[Opening Information supplied section]

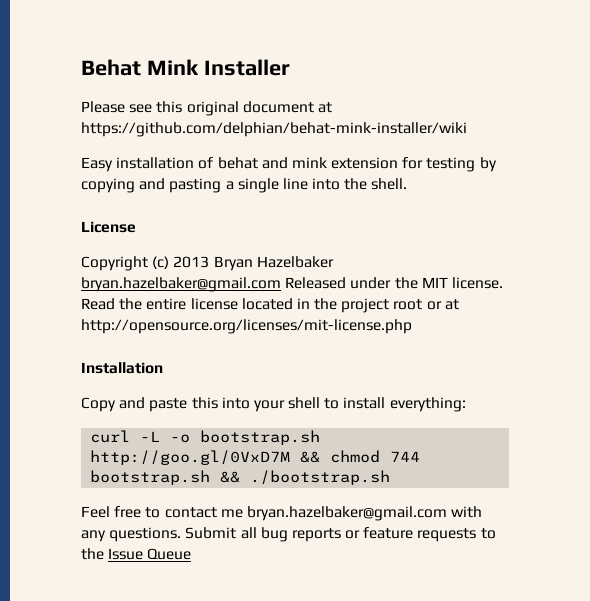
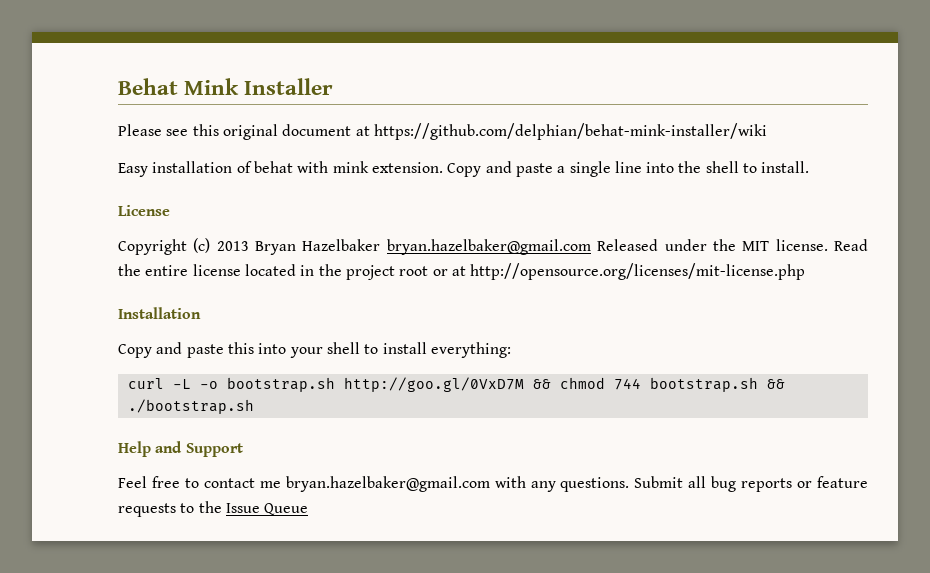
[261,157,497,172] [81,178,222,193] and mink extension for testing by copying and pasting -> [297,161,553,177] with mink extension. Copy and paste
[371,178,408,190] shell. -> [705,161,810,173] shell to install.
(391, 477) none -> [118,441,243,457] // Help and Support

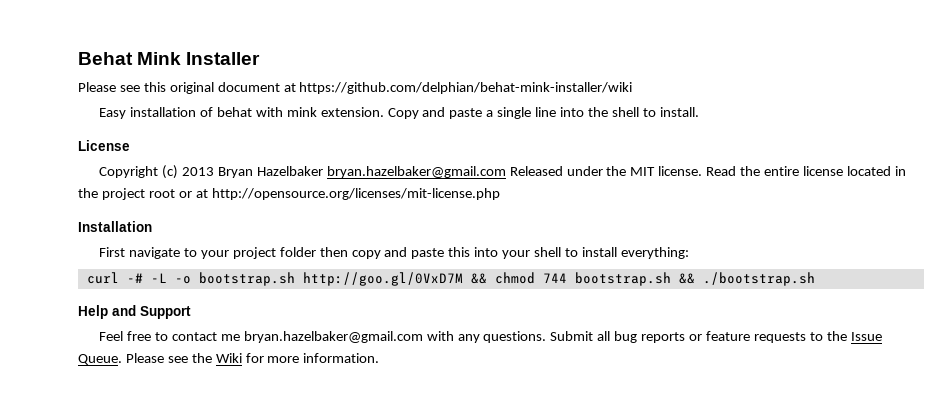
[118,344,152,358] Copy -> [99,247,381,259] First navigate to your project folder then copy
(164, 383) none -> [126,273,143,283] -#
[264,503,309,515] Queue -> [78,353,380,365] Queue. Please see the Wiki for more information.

[Closing Information supplied section]
[Opening Information supplied section]

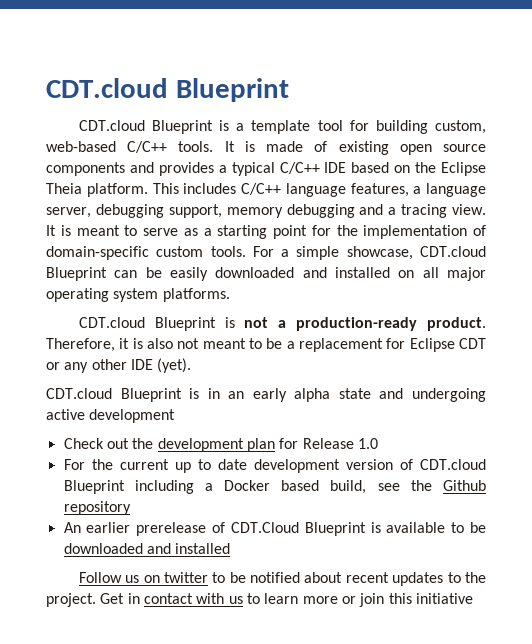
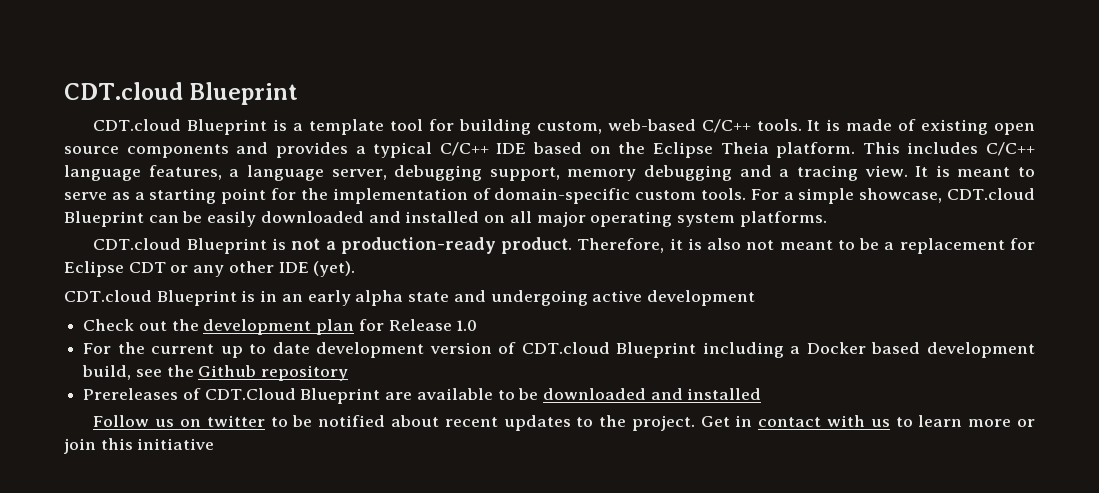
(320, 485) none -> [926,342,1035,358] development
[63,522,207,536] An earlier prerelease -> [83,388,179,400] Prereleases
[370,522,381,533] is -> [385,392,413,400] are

[Closing Information supplied section]

## Exercise details
Extract from the data every line where "none" shows up.

## Solution to this exercise
(391, 477) none -> [118,441,243,457] // Help and Support
(164, 383) none -> [126,273,143,283] -#
(320, 485) none -> [926,342,1035,358] development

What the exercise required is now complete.